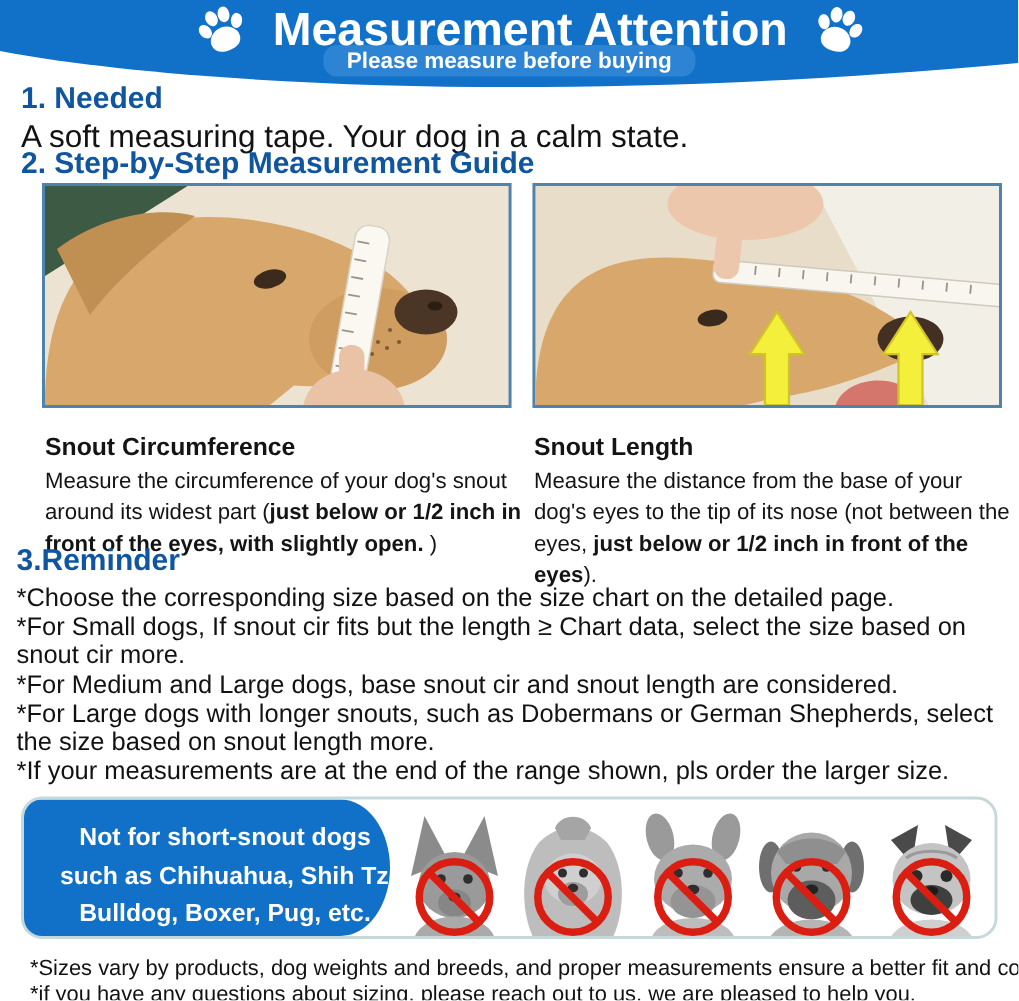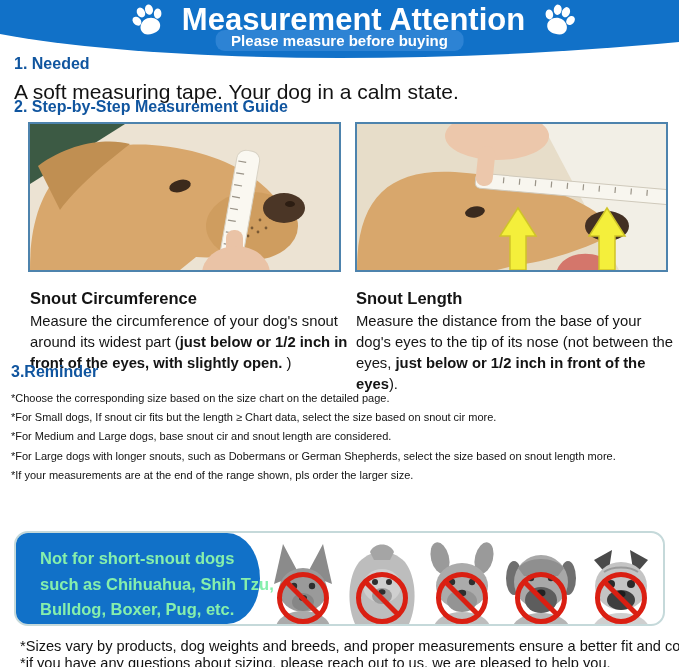"1. Needed" .h1 { font-size: 16px -> 20px }
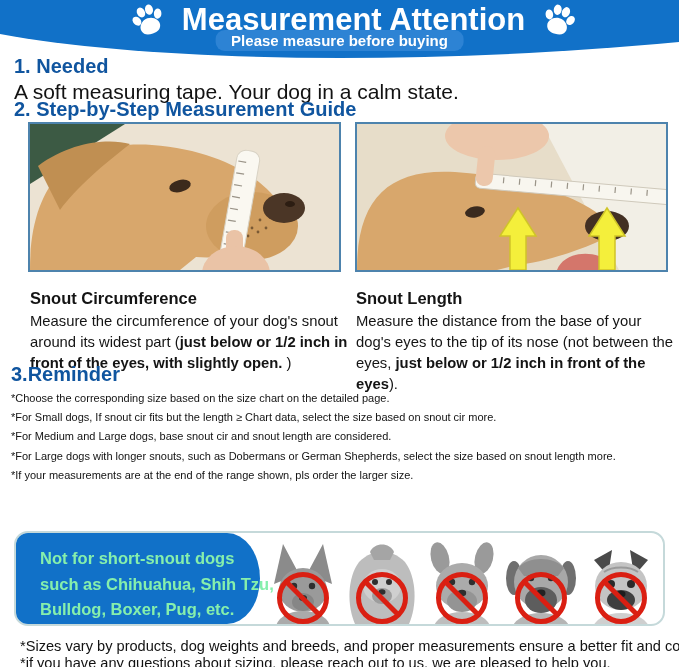"*Choose the corresponding size based" .rem { font-size: 11px -> 17px }
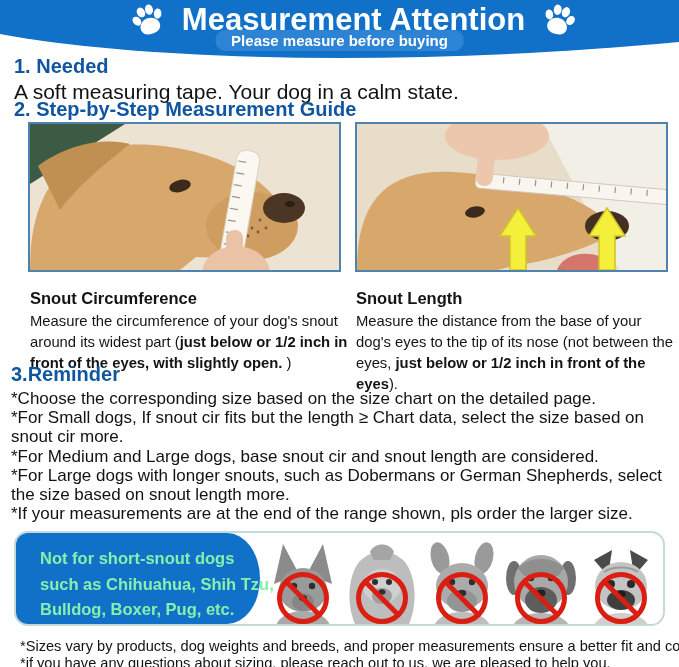"Not for short-snout dogs" .bluepanel .lines { color: #86efac -> #ffffff; text-align: none -> center }
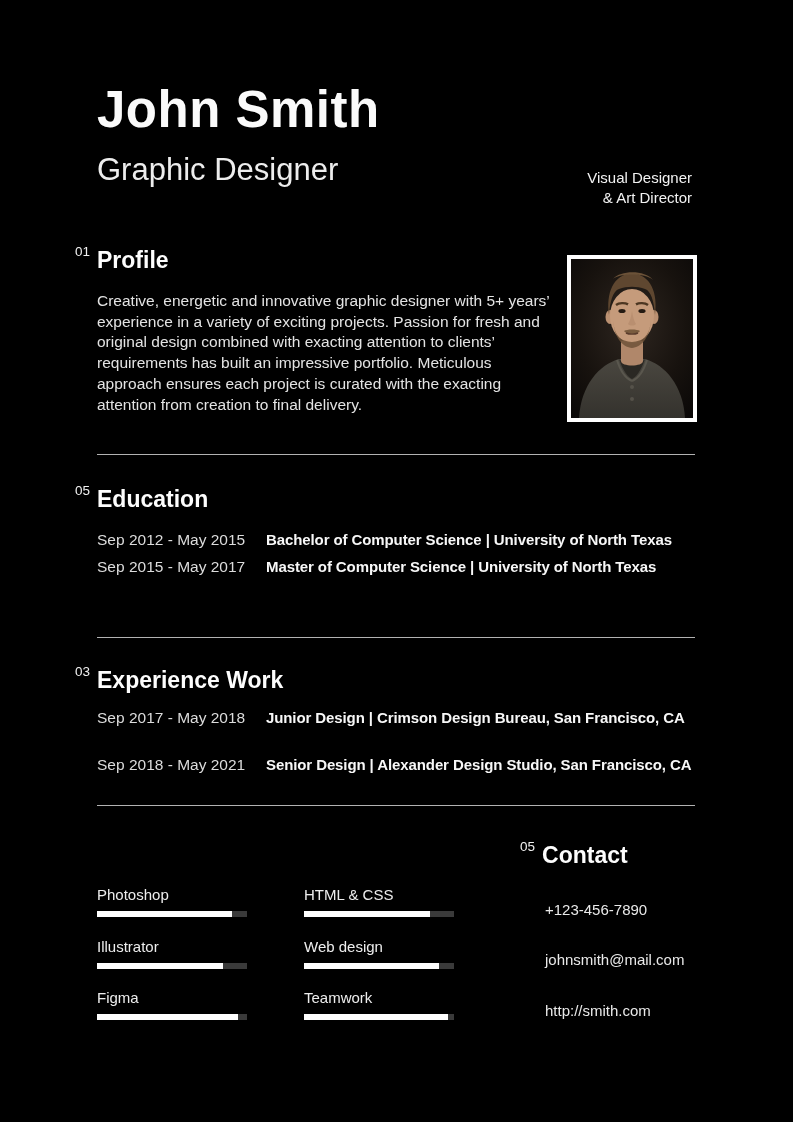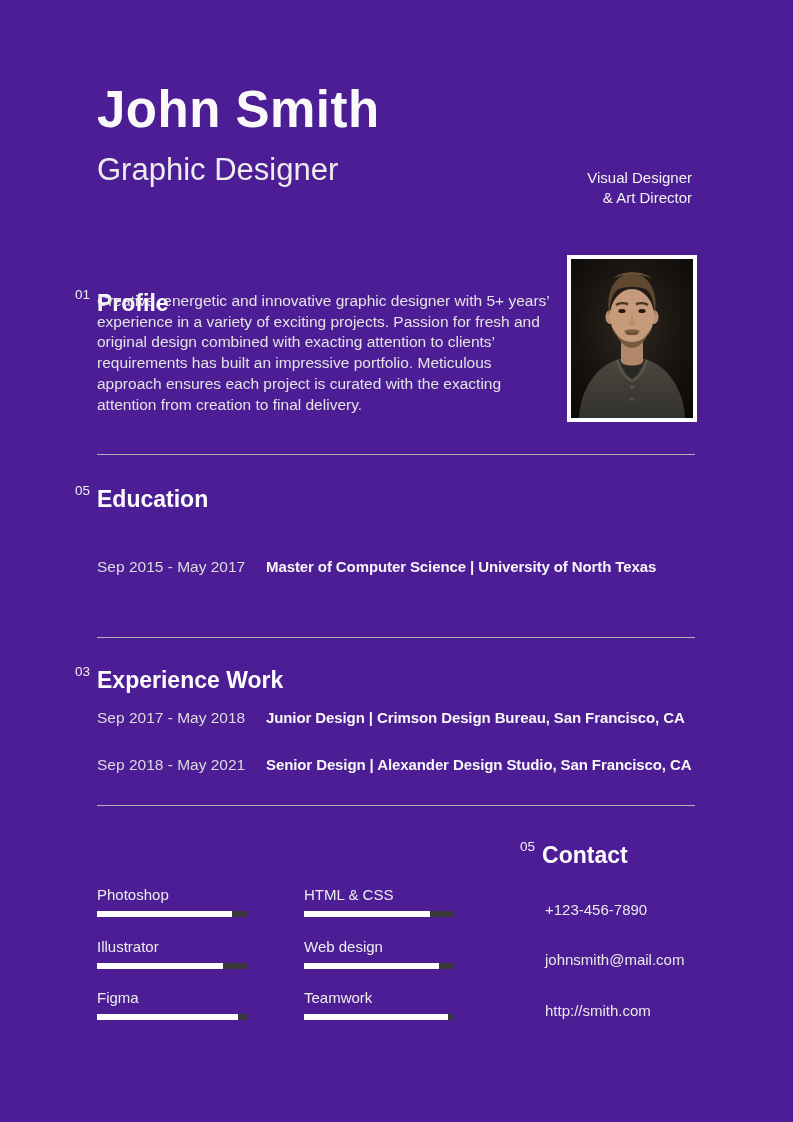"John Smith" .page { background: #4c1d95 -> #000000 }
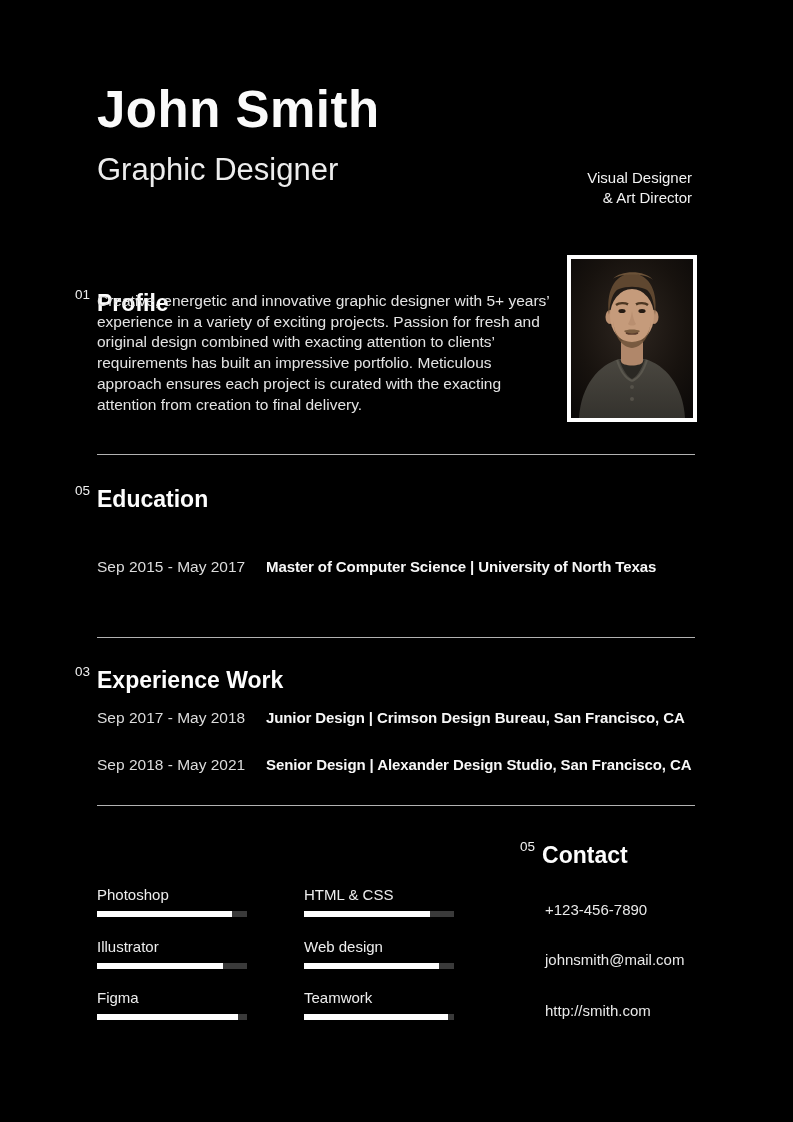"01" div.sec-head { margin-top: 43px -> none }
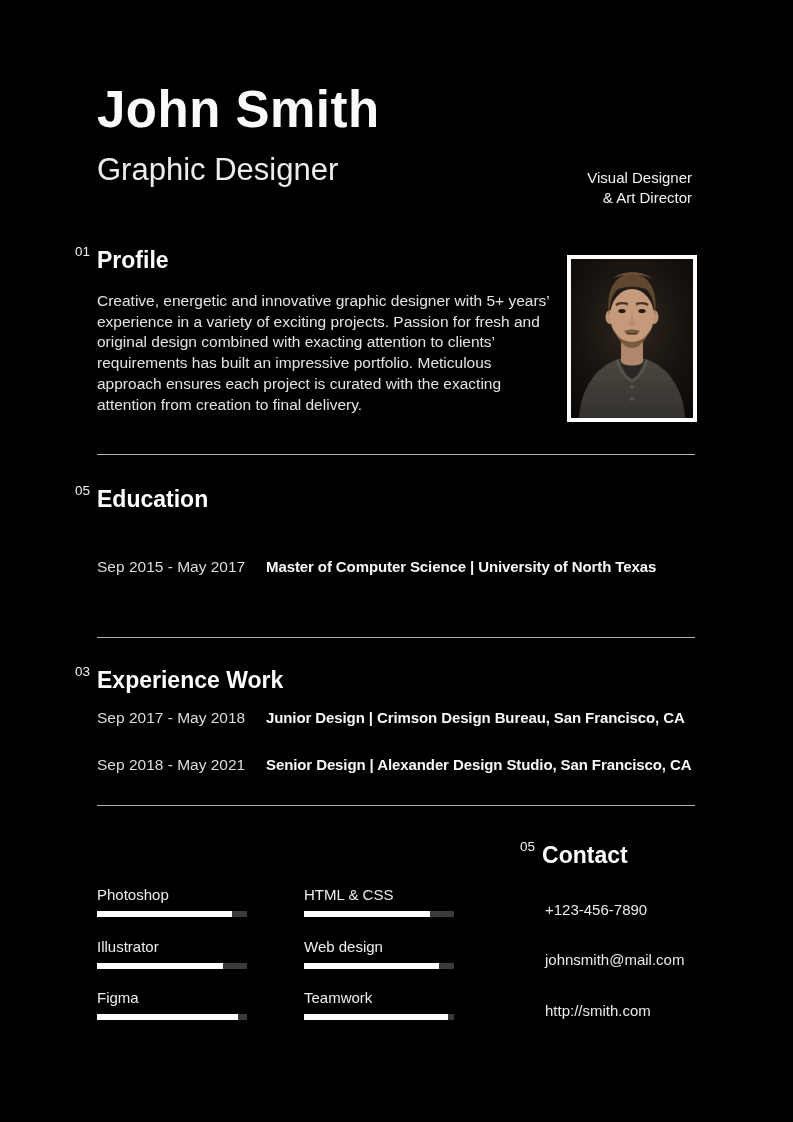"Sep 2012 - May 2015" div.t-row { html: none -> <div> <div>Sep 2012 - May 2015</div> <div>Bachelor of Computer Science | University of North Texas</div> </div> }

- Exercise goal -
An exact copy of all the entries above is required, with every picture left out.

- Written answer -
"1. Needed" .h1 { font-size: 16px -> 20px }
"*Choose the corresponding size based" .rem { font-size: 11px -> 17px }
"Not for short-snout dogs" .bluepanel .lines { color: #86efac -> #ffffff; text-align: none -> center }
"John Smith" .page { background: #4c1d95 -> #000000 }
"01" div.sec-head { margin-top: 43px -> none }
"Sep 2012 - May 2015" div.t-row { html: none -> <div> <div>Sep 2012 - May 2015</div> <div>Bachelor of Computer Science | University of North Texas</div> </div> }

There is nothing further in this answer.